▸ **The problem**: For the data below, give the number of lines that include the word "while" and nothing else.

▸ **Excerpted records**:
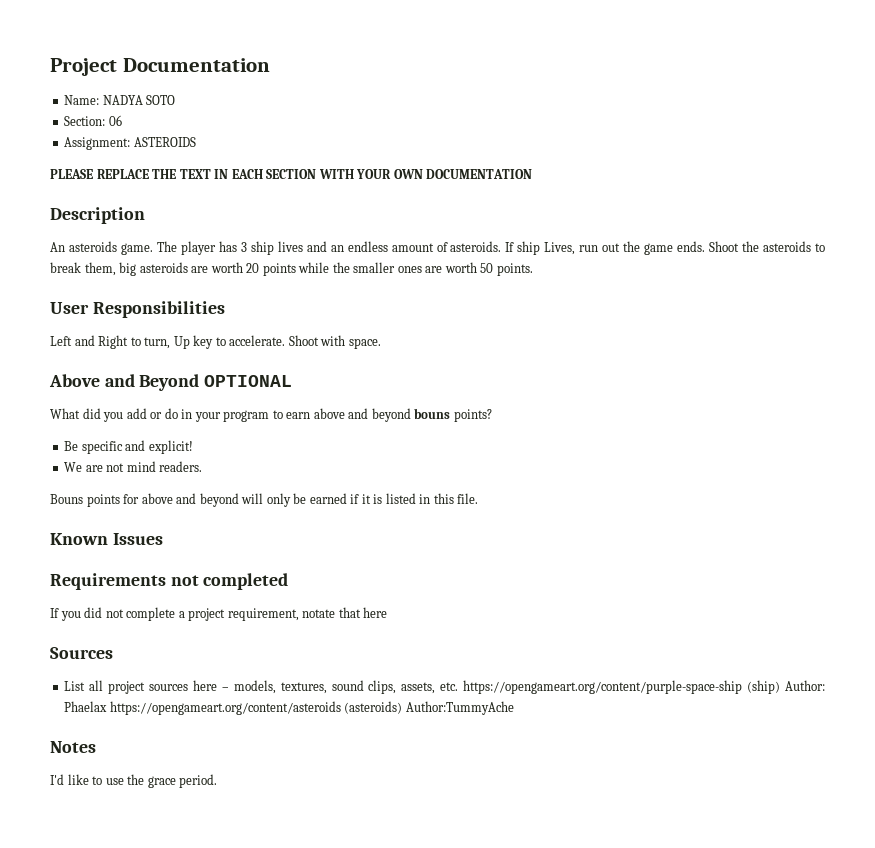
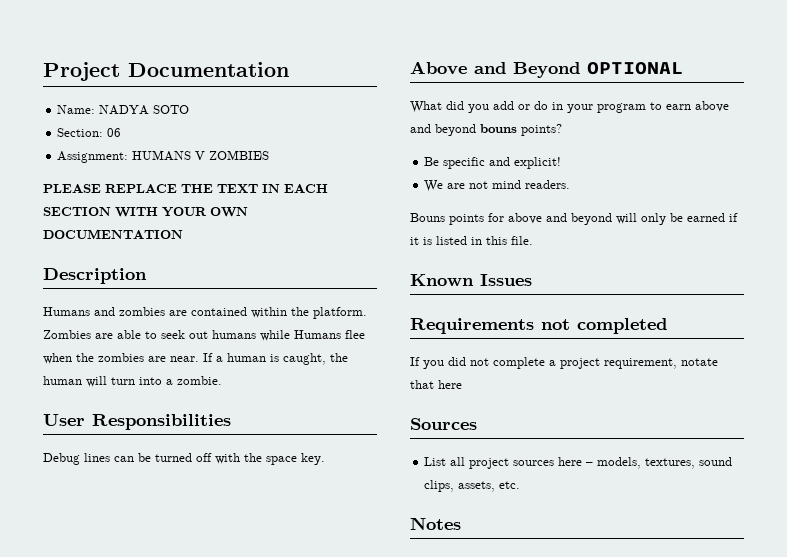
- Assignment: ASTEROIDS
+ Assignment: HUMANS V ZOMBIES
- An asteroids game. The player has 3 ship lives and an endless amount of asteroids. If ship Lives, run out the game ends. Shoot the asteroids to break them, big asteroids are worth 20 points while the smaller ones are worth 50 points.
+ Humans and zombies are contained within the platform. Zombies are able to seek out humans while Humans flee when the zombies are near. If a human is caught, the human will turn into a zombie.
  User Responsibilities
- Left and Right to turn, Up key to accelerate. Shoot with space.
+ Debug lines can be turned off with the space key.
- List all project sources here – models, textures, sound clips, assets, etc. https://opengameart.org/content/purple-space-ship (ship) Author: Phaelax https://opengameart.org/content/asteroids (asteroids) Author:TummyAche
+ List all project sources here – models, textures, sound clips, assets, etc.
  Notes
- I'd like to use the grace period.

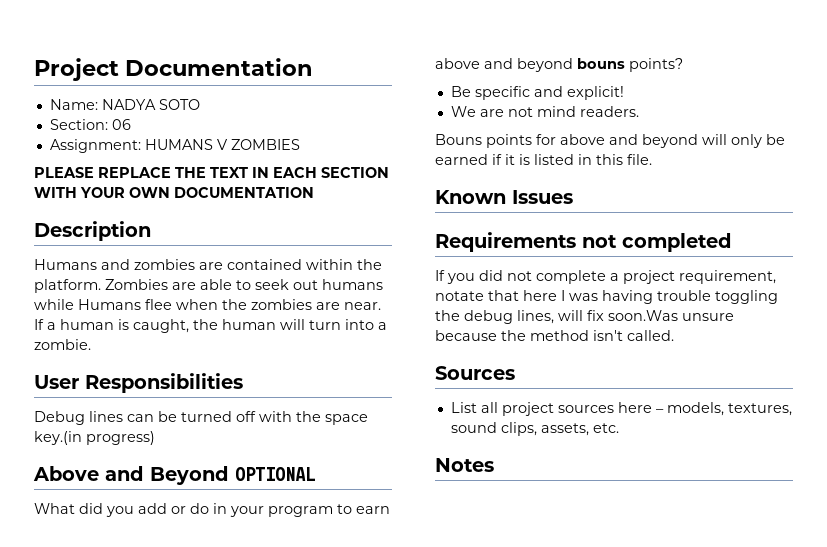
- Debug lines can be turned off with the space key.
+ Debug lines can be turned off with the space key.(in progress)
- If you did not complete a project requirement, notate that here
+ If you did not complete a project requirement, notate that here I was having trouble toggling the debug lines, will fix soon.Was unsure because the method isn't called.

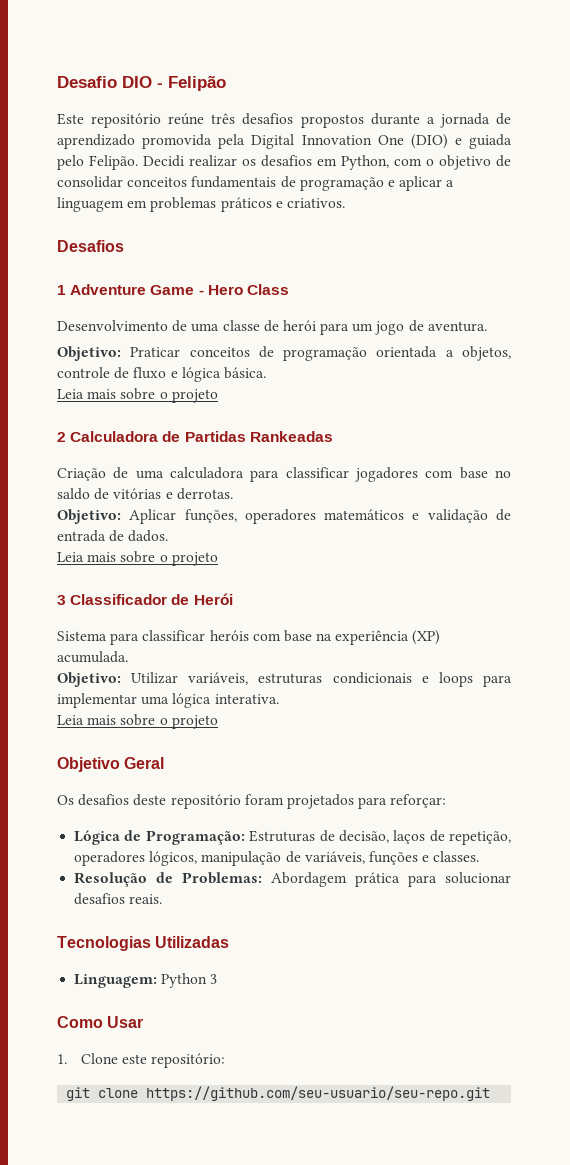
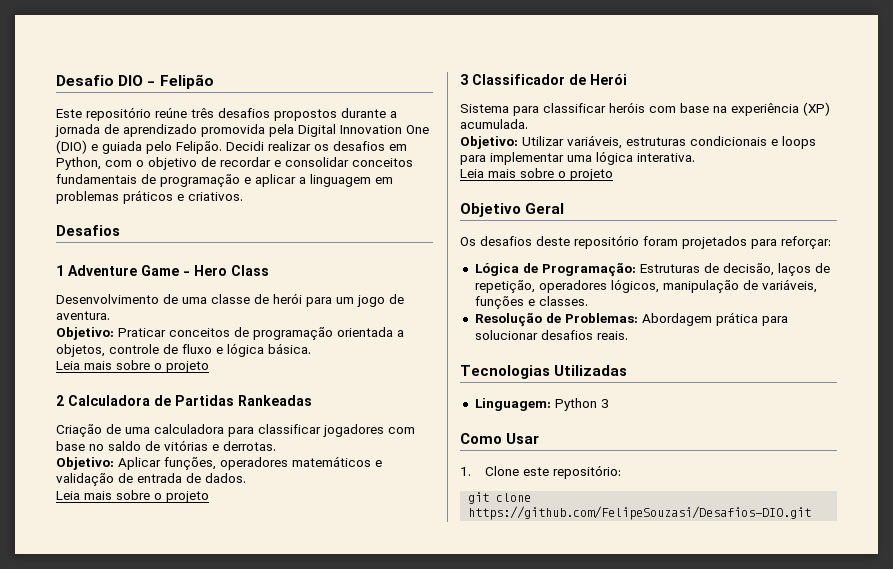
- Decidi realizar os desafios em Python, com o objetivo de consolidar conceitos fundamentais de programação e aplicar a linguagem em problemas práticos e criativos.
+ Decidi realizar os desafios em Python, com o objetivo de recordar e consolidar conceitos fundamentais de programação e aplicar a linguagem em problemas práticos e criativos.
- git clone https://github.com/seu-usuario/seu-repo.git
+ git clone https://github.com/FelipeSouzasi/Desafios-DIO.git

▸ **Task result**: 2